### DATASET RECORDS
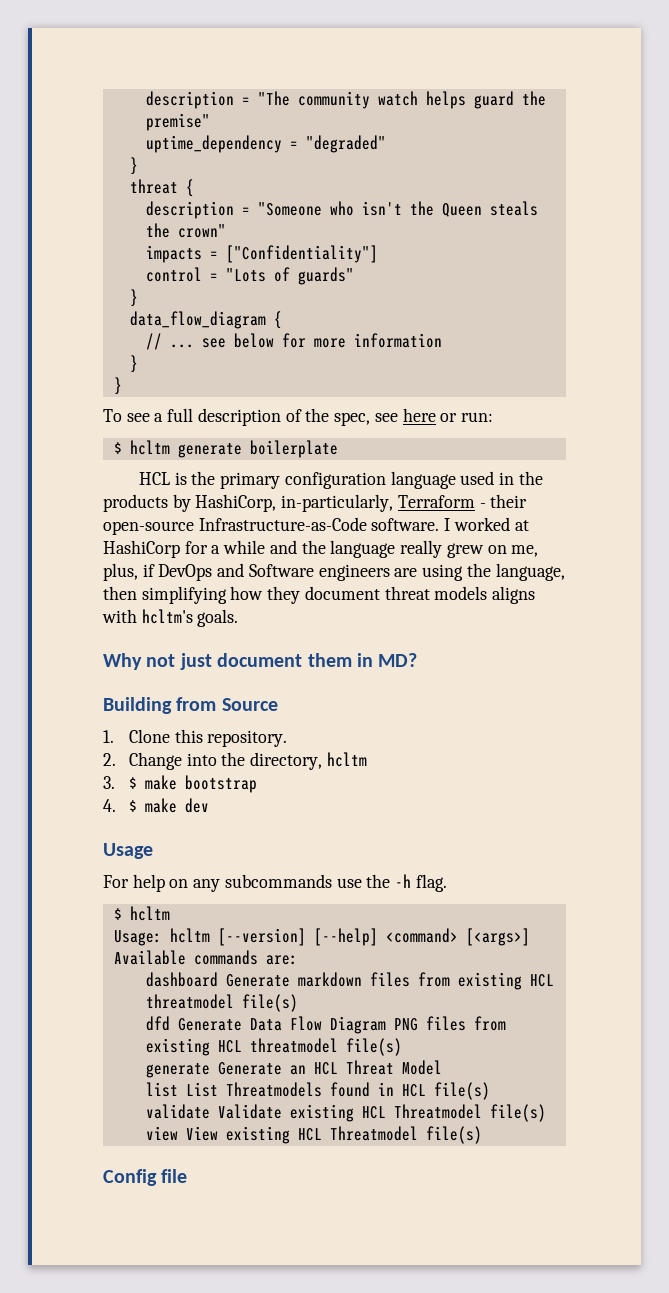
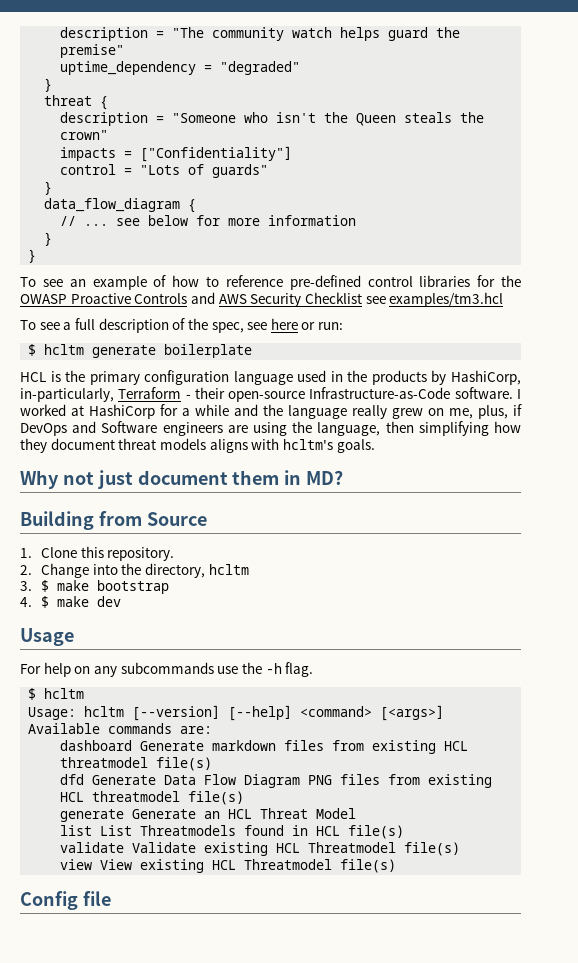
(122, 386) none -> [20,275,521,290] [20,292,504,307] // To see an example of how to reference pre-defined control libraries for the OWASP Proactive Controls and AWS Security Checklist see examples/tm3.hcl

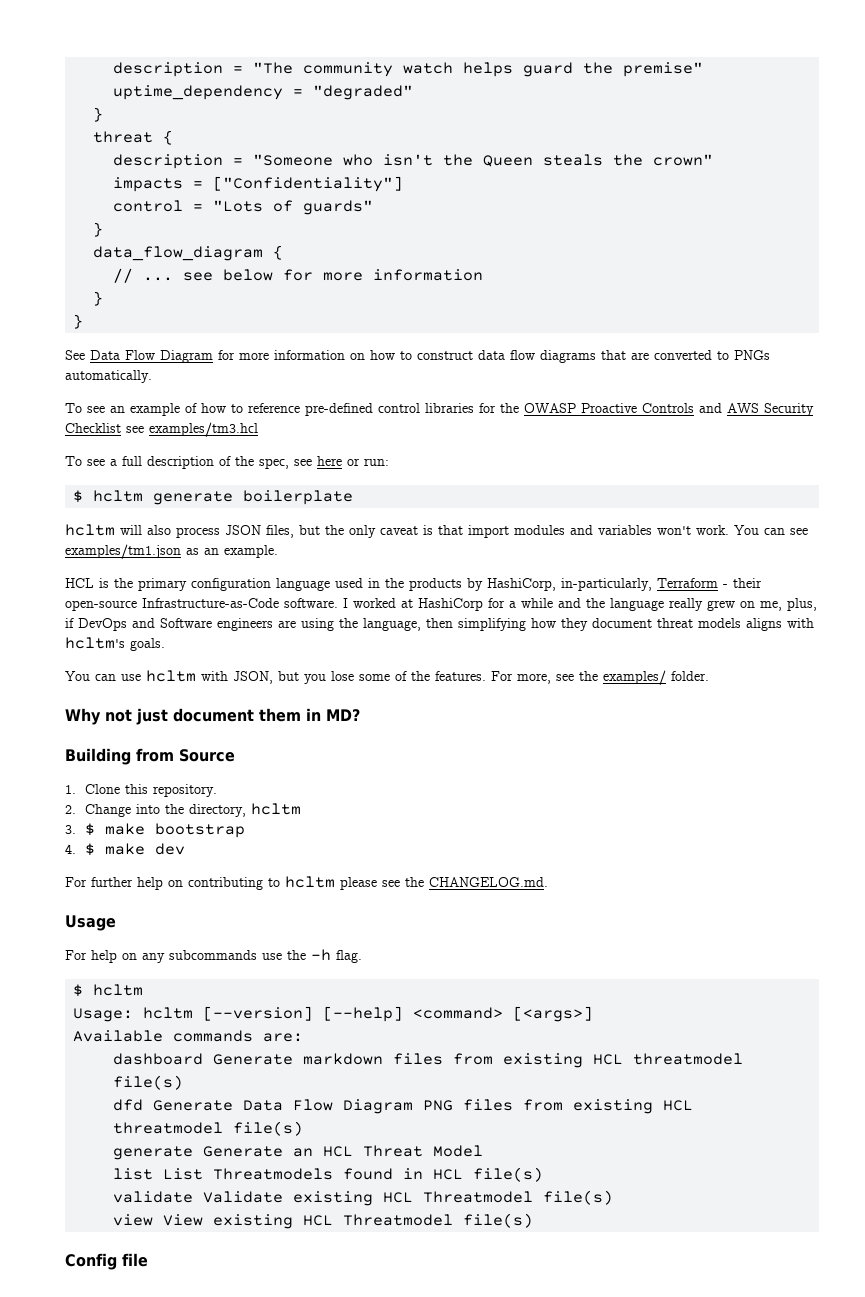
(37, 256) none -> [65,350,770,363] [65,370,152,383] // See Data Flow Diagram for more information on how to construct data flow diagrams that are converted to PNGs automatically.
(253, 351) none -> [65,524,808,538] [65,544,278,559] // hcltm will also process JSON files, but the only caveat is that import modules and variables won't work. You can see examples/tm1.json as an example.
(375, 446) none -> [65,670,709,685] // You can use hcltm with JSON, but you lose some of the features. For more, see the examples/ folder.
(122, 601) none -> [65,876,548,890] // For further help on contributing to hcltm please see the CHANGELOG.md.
---
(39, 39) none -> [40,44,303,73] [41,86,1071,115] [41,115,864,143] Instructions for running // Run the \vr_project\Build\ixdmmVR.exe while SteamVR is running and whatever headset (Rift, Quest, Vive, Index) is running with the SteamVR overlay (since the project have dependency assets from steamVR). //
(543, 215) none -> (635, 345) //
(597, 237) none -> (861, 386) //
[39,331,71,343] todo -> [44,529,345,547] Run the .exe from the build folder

### EXERCISE DIRECTIONS
In the records above, the line with "(597, 237) none -> (861, 386) //" marks the start and the line with "[39,331,71,343] todo ->" marks the end; copy that stretch exactly, both lines included, and nothing else.

### TASK SOLUTION
(597, 237) none -> (861, 386) //
[39,331,71,343] todo -> [44,529,345,547] Run the .exe from the build folder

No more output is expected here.